Prof. Dr. Mehmet Emin Ay
Mart 18, 2024
Namazda kıbleye yönelişin, vaktin ve niyetin önemi nedir?

Yaklaşık bir haftalık aradan sonra size hitap ederken, öncelikle idrak ettiğimiz Ramazan-ı Şerif'in her birimiz, milletimiz ve ülkemiz mübarek olmasını; özellikle Filistin, Gazze ve İslam dünyasının her bir köşesinde insanlık dışı olaylara maruz kalarak oruç ibadetini yerine getirebilmekte zorlanan bütün mazlum kardeşlerimiz için bir selamet vesilesi kılınmasını diliyoruz. Yine bir asır önce bugünlerin öncesinde yaşanan deniz ve kara savaşlarında zaferler kazanarak Çanakkale Destanı'nı yazan şanlı ecdadımızı, aziz şehitlerimizi ve gazilerimizi rahmet ve minnetle yâd ediyoruz…

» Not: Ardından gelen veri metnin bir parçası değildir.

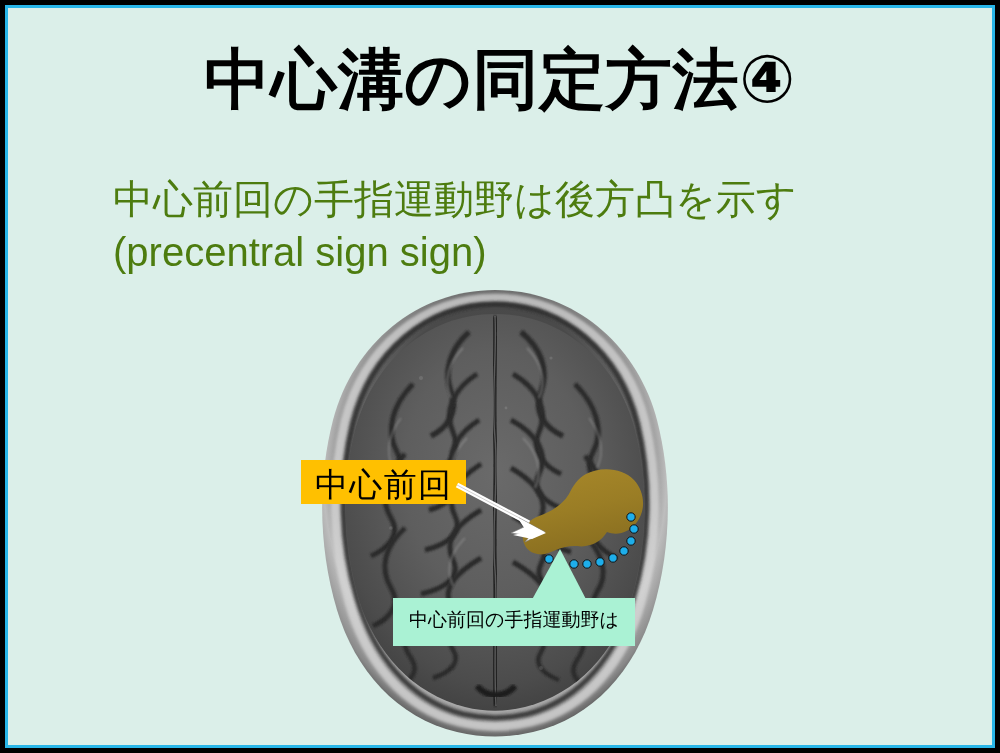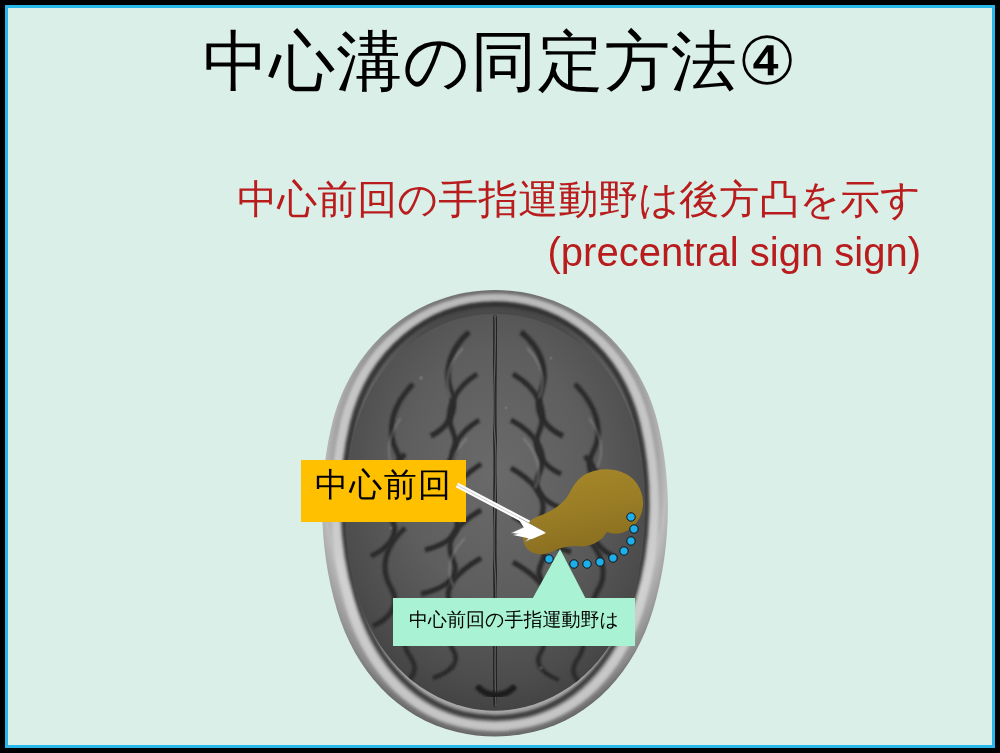--- a/index.html
+++ b/index.html
@@ -32,62 +32,61 @@
     left: 0; top: 0; right: 0; bottom: 0;
     border: 3px solid #29b6e8;
     pointer-events: none;
     z-index: 40;
   }
 
   
   .title {
     position: absolute;
     left: 0;
-    top: 22px;
+    top: 40px;
     width: 100%;
     text-align: center;
     font-size: 66px;
     line-height: 1.05;
-    font-weight: 400;
+    font-weight: 700;
     letter-spacing: 0.01em;
     color: #000000;
     white-space: nowrap;
     z-index: 20;
   }
   .subtitle {
     position: absolute;
-    left: 96px;
+    left: 108px;
     top: 168px;
     width: 820px;
     font-size: 40px;
     line-height: 1.32;
     font-weight: 400;
-    color: #b91c1c;
+    color: #4d7c0f;
     z-index: 20;
-    text-align: right;
   }
   .subtitle .line2 { display: block; }
 
   
   #figure {
     position: absolute;
     left: 296px;
     top: 283px;
     width: 388px;
     height: 452px;
     z-index: 5;
   }
   #figure svg { display: block; width: 100%; height: 100%; }
 
   
   .label-box {
     position: absolute;
     left: 296px;
     top: 455px;
-    padding: 6px 14px 18px 14px;
+    padding: 6px 14px 0 14px;
     background: #ffc000;
     color: #000000;
     font-size: 33px;
     line-height: 1.16;
     letter-spacing: 0.04em;
     white-space: nowrap;
     z-index: 25;
   }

Bugün, geçen yazılarımızda ele aldığımız; huşû içinde bir namaz kılabilmek için ve namazın, "namaz" vasfına sahip olabilmesi için "Namazın dışındaki şartlar" olarak bilinen farzlarından olan son üç maddeden bahsedeceğiz. Bunlar, müctehid âlimler tarafından belirlenen ve her biri ya ayet-i kerime ya da Hz. Peygamber (sav)'in sünnet-i seniyyesinde karşılığı ve temeli bulunan hususlardır. Şimdi dilerseniz kaldığımız yerden konumuza devam edelim.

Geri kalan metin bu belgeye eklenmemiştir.